Exercise aim: Quote only the lines from the top of the listing below down to and including the line with "his contemporary hallucinatory".
== Segment start ==
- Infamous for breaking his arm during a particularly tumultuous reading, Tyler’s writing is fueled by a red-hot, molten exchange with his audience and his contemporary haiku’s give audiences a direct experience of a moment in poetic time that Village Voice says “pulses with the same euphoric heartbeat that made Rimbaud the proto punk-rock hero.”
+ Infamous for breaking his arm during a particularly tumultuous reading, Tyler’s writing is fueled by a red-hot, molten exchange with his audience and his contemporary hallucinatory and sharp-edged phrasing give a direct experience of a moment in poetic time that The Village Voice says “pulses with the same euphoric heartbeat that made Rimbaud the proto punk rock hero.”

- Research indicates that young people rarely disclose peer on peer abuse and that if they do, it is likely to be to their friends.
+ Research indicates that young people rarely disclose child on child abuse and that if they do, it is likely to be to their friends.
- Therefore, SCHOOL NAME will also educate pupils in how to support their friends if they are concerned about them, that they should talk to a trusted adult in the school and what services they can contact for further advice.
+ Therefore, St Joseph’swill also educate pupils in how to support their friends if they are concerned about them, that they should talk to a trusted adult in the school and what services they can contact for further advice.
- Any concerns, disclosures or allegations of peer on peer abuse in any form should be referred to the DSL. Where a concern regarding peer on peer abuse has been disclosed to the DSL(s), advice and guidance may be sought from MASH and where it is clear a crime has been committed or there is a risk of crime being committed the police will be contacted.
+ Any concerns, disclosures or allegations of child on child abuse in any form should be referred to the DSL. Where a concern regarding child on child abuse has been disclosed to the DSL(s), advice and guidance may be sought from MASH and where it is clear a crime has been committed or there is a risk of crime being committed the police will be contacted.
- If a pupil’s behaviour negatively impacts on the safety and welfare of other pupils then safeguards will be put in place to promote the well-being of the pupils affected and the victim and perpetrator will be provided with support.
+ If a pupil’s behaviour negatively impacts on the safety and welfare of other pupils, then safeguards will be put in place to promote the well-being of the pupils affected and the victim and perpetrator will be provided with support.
== Segment end ==
Result of this task:
- Infamous for breaking his arm during a particularly tumultuous reading, Tyler’s writing is fueled by a red-hot, molten exchange with his audience and his contemporary haiku’s give audiences a direct experience of a moment in poetic time that Village Voice says “pulses with the same euphoric heartbeat that made Rimbaud the proto punk-rock hero.”
+ Infamous for breaking his arm during a particularly tumultuous reading, Tyler’s writing is fueled by a red-hot, molten exchange with his audience and his contemporary hallucinatory and sharp-edged phrasing give a direct experience of a moment in poetic time that The Village Voice says “pulses with the same euphoric heartbeat that made Rimbaud the proto punk rock hero.”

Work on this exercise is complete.